» **WHAT TO DO**
Among the entries below, extract exactly the lines that run from the one with "text: Возле Рыжего" through the one with "Здесь и далее", both ends included.

» **EXERCISE INPUT**
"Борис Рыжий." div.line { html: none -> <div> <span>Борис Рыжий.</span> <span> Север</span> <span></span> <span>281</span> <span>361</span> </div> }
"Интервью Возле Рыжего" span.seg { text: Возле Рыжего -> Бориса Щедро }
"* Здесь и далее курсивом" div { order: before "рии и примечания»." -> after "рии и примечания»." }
---
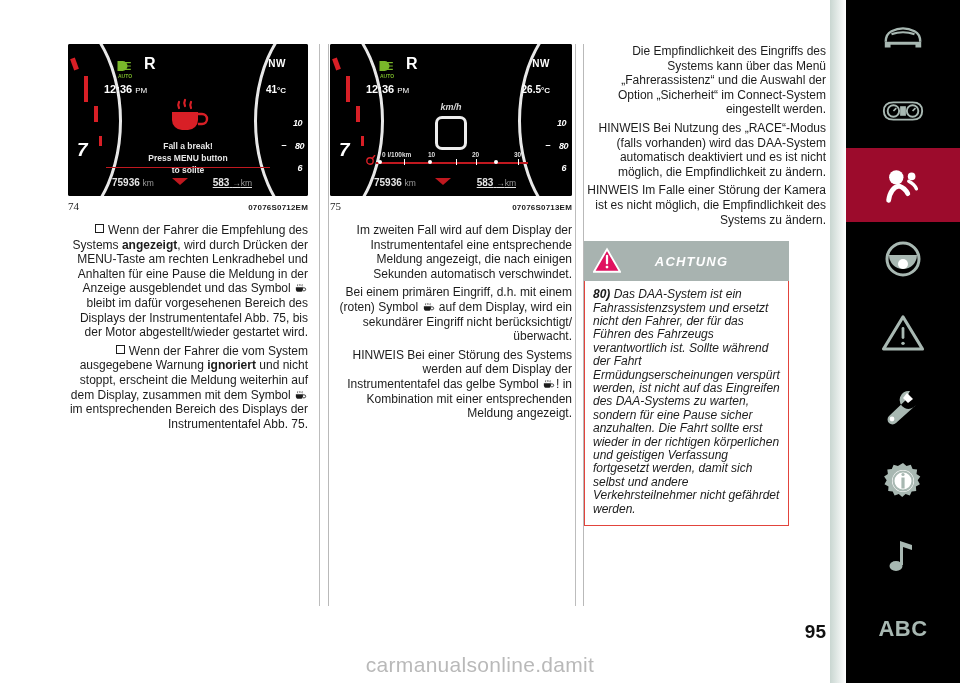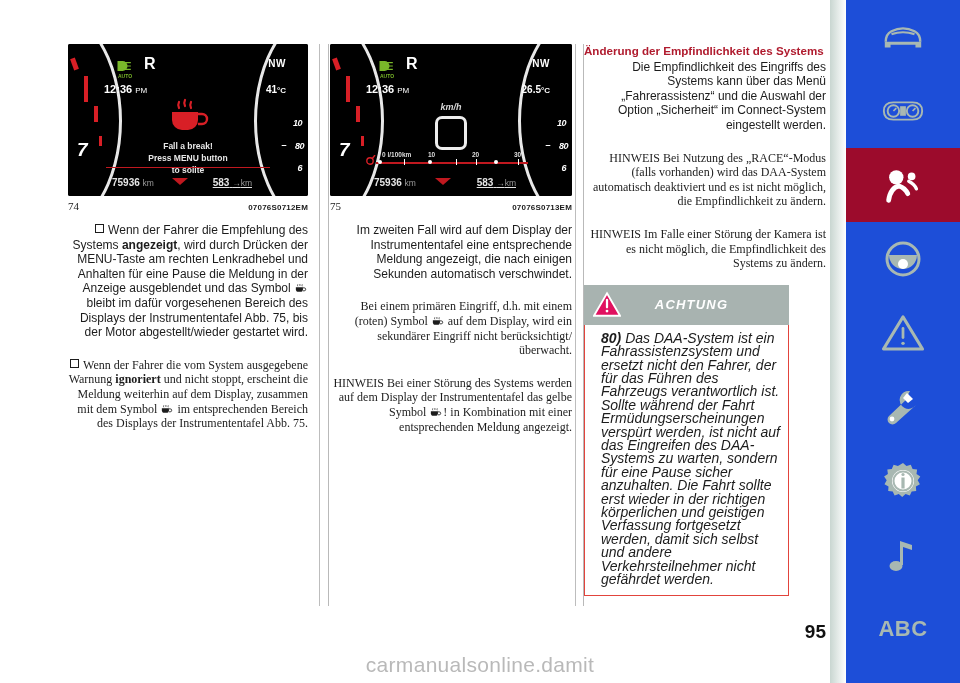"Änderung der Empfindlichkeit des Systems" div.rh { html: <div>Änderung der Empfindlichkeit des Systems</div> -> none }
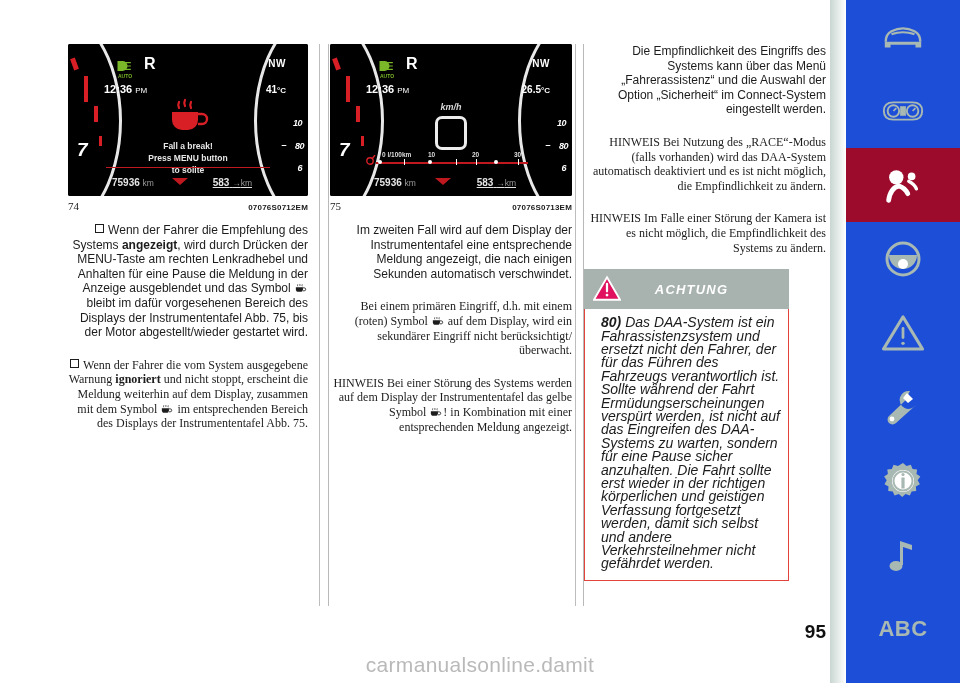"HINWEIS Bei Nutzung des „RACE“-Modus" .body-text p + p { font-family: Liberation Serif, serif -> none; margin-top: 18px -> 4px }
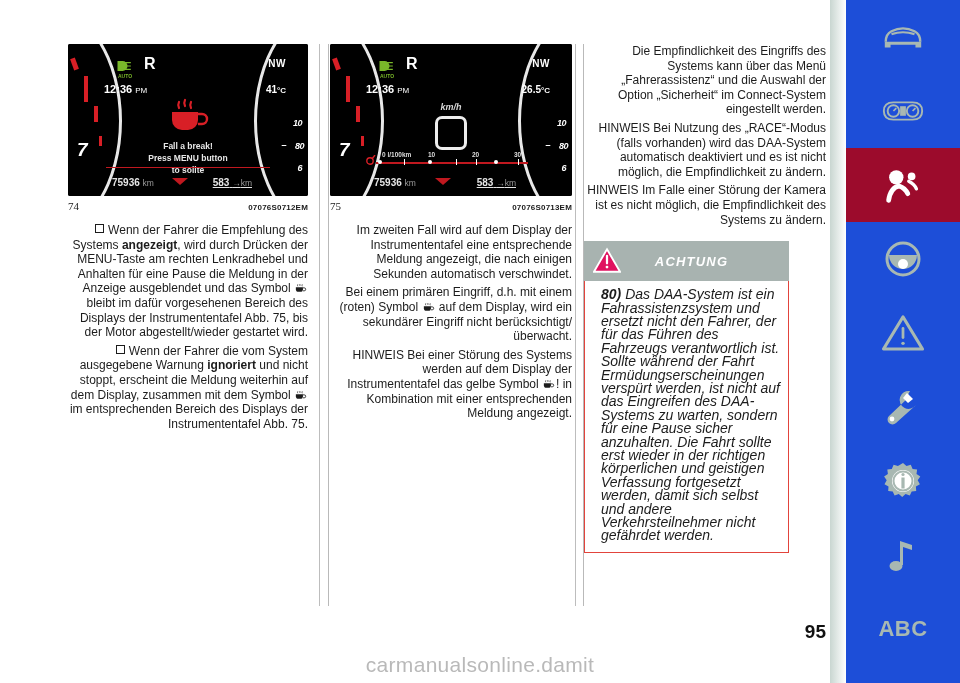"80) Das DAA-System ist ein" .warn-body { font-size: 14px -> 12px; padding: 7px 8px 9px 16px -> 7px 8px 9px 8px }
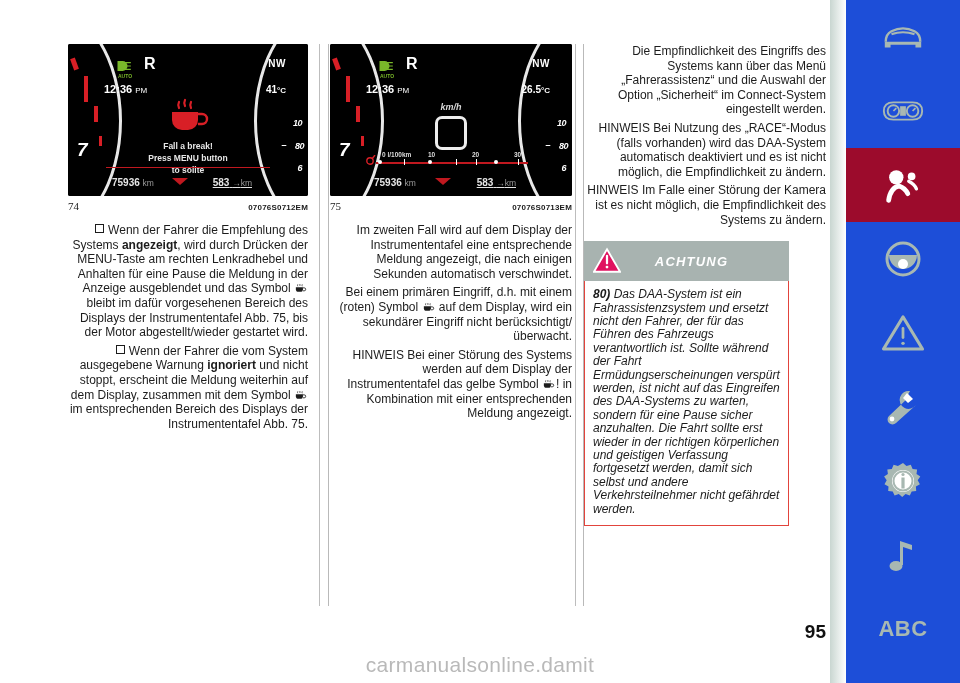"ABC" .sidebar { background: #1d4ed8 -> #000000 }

» **RESULT BELOW**
"Интервью Возле Рыжего" span.seg { text: Возле Рыжего -> Бориса Щедро }
"* Здесь и далее курсивом" div { order: before "рии и примечания»." -> after "рии и примечания»." }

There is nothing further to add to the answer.